Phone Booths, Superman and Me

PhoneBooth IIDoes anyone else miss telephone booths?

Besides Superman, I mean. Doubtless, the disappearance of his dressing rooms has sent him scrambling for new ones, slowing his response times. No wonder Superman does not appear at cataclysmic events these days.

Critics have suggested he could save the world in street clothes. What? Everyone knows Superman cannot fly without his cape. However, even as a child, I wondered how blue tights contributed to his superpowers. Though I wore leotards from November through March, I never could leap tall buildings, no matter how many bounds I took.

I also wondered why passersby never noticed Superman disrobing. How could his mom allow that! Still, I understood his need for privacy.

Now, seeing a rare booth, I want to exchange pleasantries, even if the phone has retired. I close the door and remember when my phone wasn’t smarter than me.

I also recall when discussions of overflowing toilets, gall bladder surgeries and ex-lovers were conducted without audiences of thousands.

Not that I don’t appreciate cell phone convenience and safety. I can’t imagine driving alone at night without one, and even less, my daughters’ travel with car seats and diaper bags.

During college years, I spent quality time with 86 phone booths in Klamath County, Oregon.

My brother and I, working for a janitorial service, sprayed, scrubbed, and swept them. We took turns cleaning interiors and exteriors, as the desert sun turned them into roasting, rather than tanning, booths.

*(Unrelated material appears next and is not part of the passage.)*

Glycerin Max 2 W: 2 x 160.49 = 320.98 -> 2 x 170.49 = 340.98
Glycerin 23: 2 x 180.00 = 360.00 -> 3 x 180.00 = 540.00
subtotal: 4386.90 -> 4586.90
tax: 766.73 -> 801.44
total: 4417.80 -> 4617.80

Paradoxically, they promoted community as well as privacy. Who, aged 35 and over, hasn’t borrowed a dime/quarter/dollar for a call? Or dug into a purse or pocket to help out a pal? Who hasn’t stuffed a booth with giggling girlfriends or guffawing guy friends to aid in calling the love of their dreams? Though mostly, we hung up.

With the advent of cell phones, however, plentiful phone booths have vanished.  Most teens will never conduct such a conference call, blushing with love, humiliation and camaraderie.

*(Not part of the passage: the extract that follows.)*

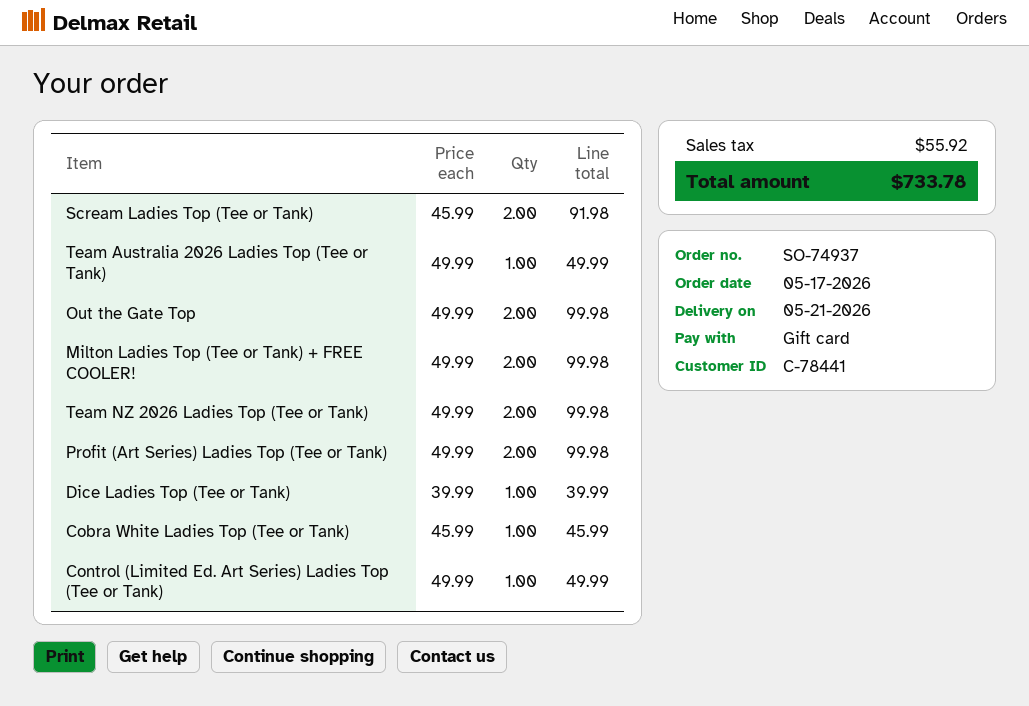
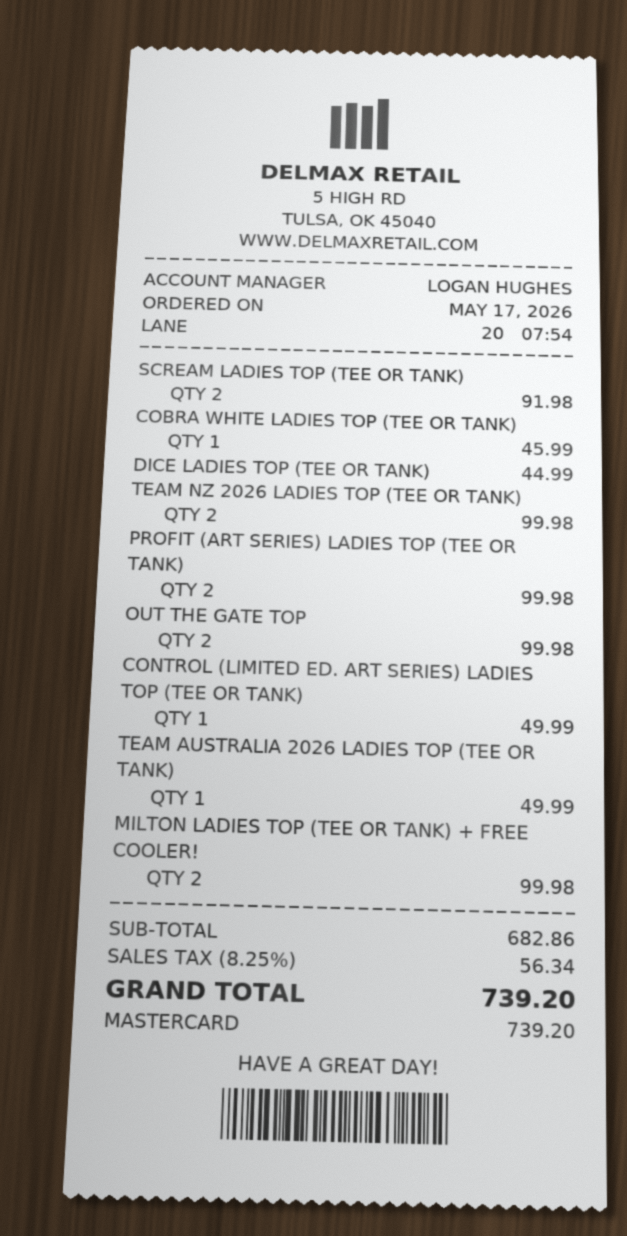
payment method: gift card -> Mastercard
Dice Ladies Top (Tee or Tank): 1 for 39.99 -> 1 for 44.99
tax: 55.92 -> 56.34
total: 733.78 -> 739.20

Few movies now feature a phone ringing at midnight in a shadowy booth, the hero answering a blood-freezing anonymous call.

Recyclers have thought of original ways to reclaim phone booths. Some cities have transformed them into recharging stations for electronic devices. Some have re-designed them into tiny shelters and/or restrooms for the homeless. Some literacy-minded citizens have converted booths into community mini-libraries, sharing books. Other cities, using the booths’ glass construction, have transformed them into aquariums.

Lovely idea, that. Very artsy. But I miss the phone booths.

Superman, wringing his cape and extracting wiggling fish from his leotards, no doubt misses them, too.

Poor guy needs suggestions for alternative emergency dressing rooms. In our rural area, he could use toolsheds, or, if desperate, hog barns. What could he use in yours?








8 thoughts on “Phone Booths, Superman and Me

    1. Rachael Phillips

      You are so smart, Mary! Now, instead of thinking I forgot to close the garage door AGAIN, I can tell my husband that Superman opened it. And, of course, he had to hurry to rescue someone, so he didn’t have time to close it.

      I like this! Thanks for your helpful comment.

  1. Becky Melby

    Too funny, Rachael. I remember my shocked sadness a few years ago when I noticed the phone booth where I’d scratched a heart and initials while talking long distance to a boy I shouldn’t have been talking to had vanished. A piece of history gone.

    Poor Superman. In rural Wisconsin we have a lot of cute little waiting-for-the-school-bus houses. Any kid would step aside to let a true hero use the space to change into tights.

  2. Rachael Phillips

    Awww, Becky. Years later, it’s easy to get sentimental about people we thank God we didn’t marry, right? How dare those callous haters of history remove your special phone booth. When they saw that heart and initials, they should have known better!

    Maybe Superman visits Wisconsin more often than Indiana for that very reason! The next time your grandkids loan him their school bus shelter, let me know. I want to ask Superman how, after all these years, he can don those tights so fast without a Superman vs. tights smackdown.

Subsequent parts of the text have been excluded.